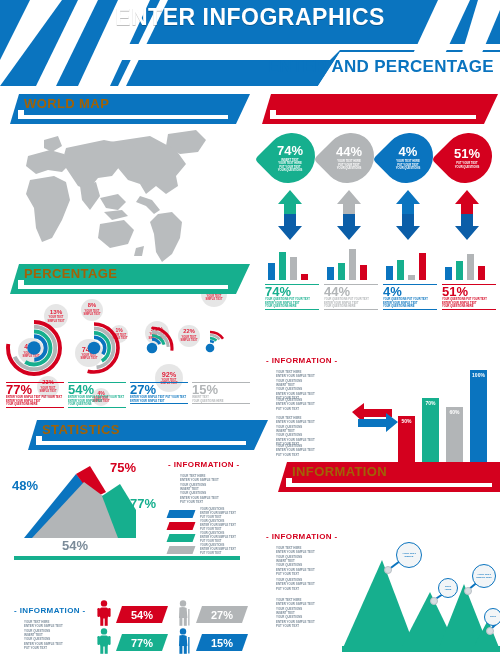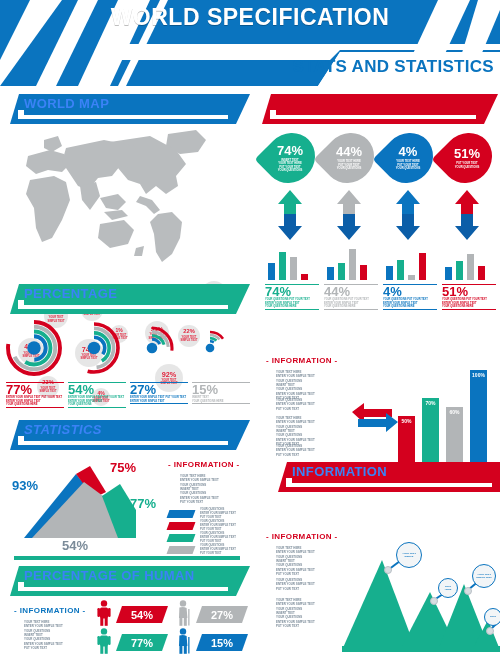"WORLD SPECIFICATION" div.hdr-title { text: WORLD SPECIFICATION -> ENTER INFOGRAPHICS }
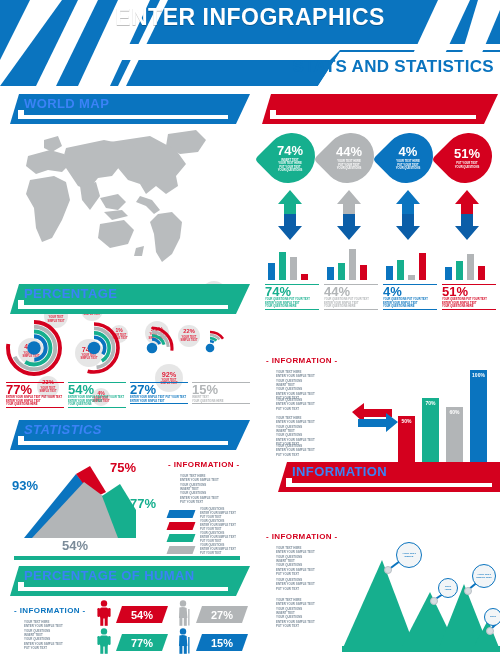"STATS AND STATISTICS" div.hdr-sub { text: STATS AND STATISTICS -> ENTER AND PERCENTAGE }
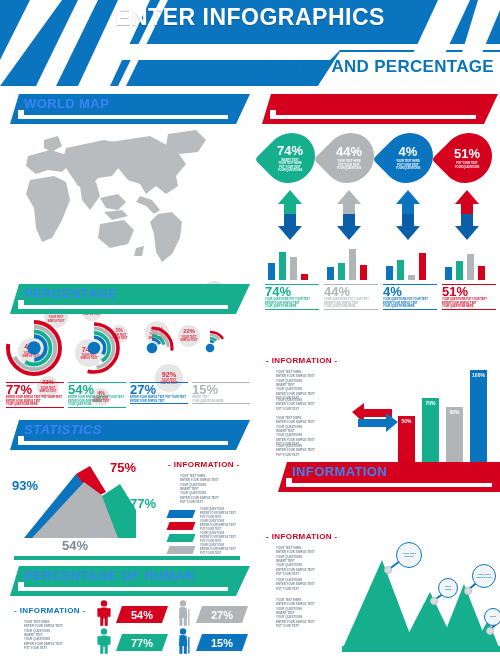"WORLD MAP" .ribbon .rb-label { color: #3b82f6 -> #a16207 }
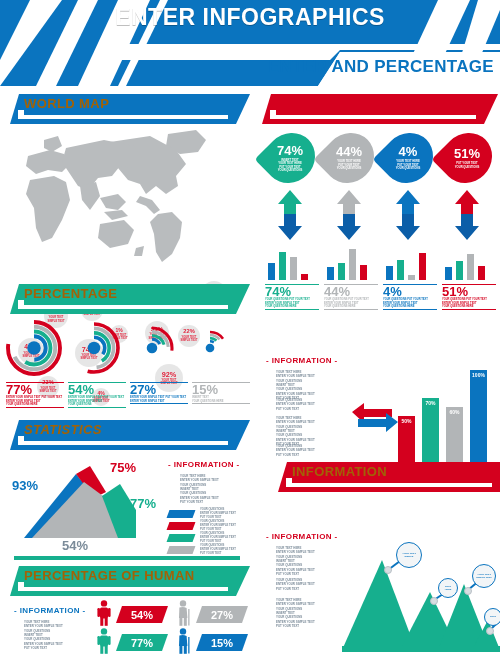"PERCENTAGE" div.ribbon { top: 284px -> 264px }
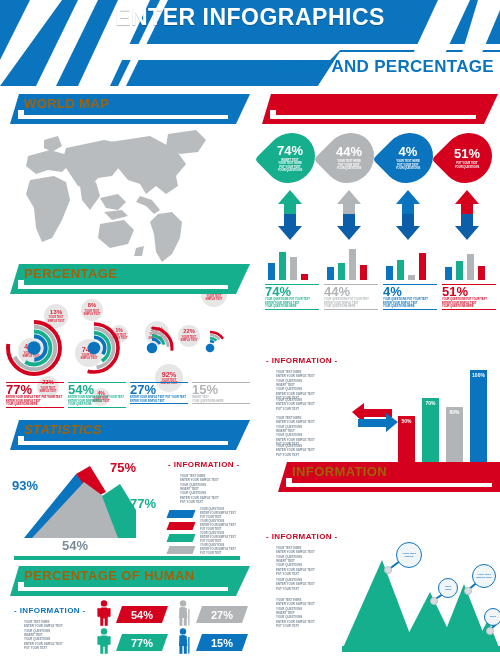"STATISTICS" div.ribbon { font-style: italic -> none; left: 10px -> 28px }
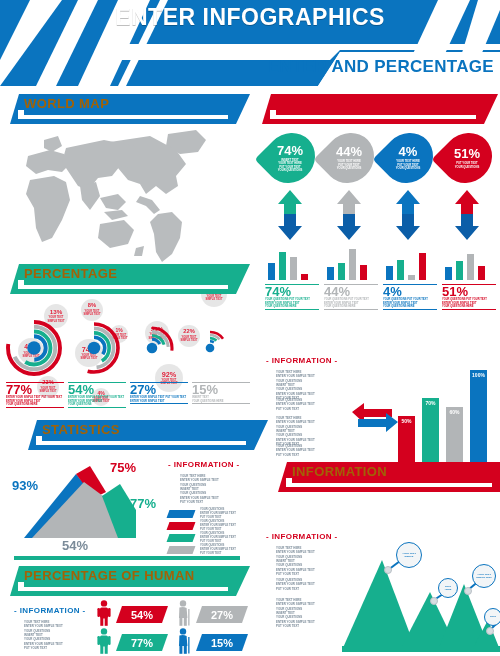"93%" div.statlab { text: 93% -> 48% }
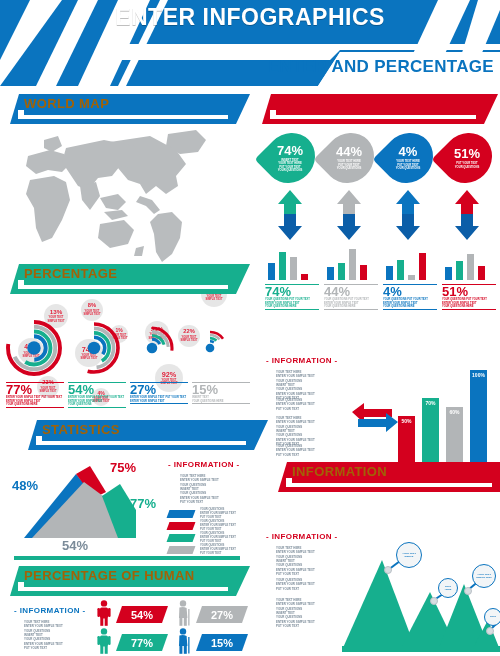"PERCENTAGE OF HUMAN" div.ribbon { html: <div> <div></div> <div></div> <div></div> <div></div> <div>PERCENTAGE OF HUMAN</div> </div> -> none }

▶ **WHAT IS BEING ASKED**: In the listing, find the line containing "text: STATS AND" and repeat it and every later line through the last one, word for word, excluding the pictures.

▶ **ANSWER FOR THIS EXERCISE**:
"STATS AND STATISTICS" div.hdr-sub { text: STATS AND STATISTICS -> ENTER AND PERCENTAGE }
"WORLD MAP" .ribbon .rb-label { color: #3b82f6 -> #a16207 }
"PERCENTAGE" div.ribbon { top: 284px -> 264px }
"STATISTICS" div.ribbon { font-style: italic -> none; left: 10px -> 28px }
"93%" div.statlab { text: 93% -> 48% }
"PERCENTAGE OF HUMAN" div.ribbon { html: <div> <div></div> <div></div> <div></div> <div></div> <div>PERCENTAGE OF HUMAN</div> </div> -> none }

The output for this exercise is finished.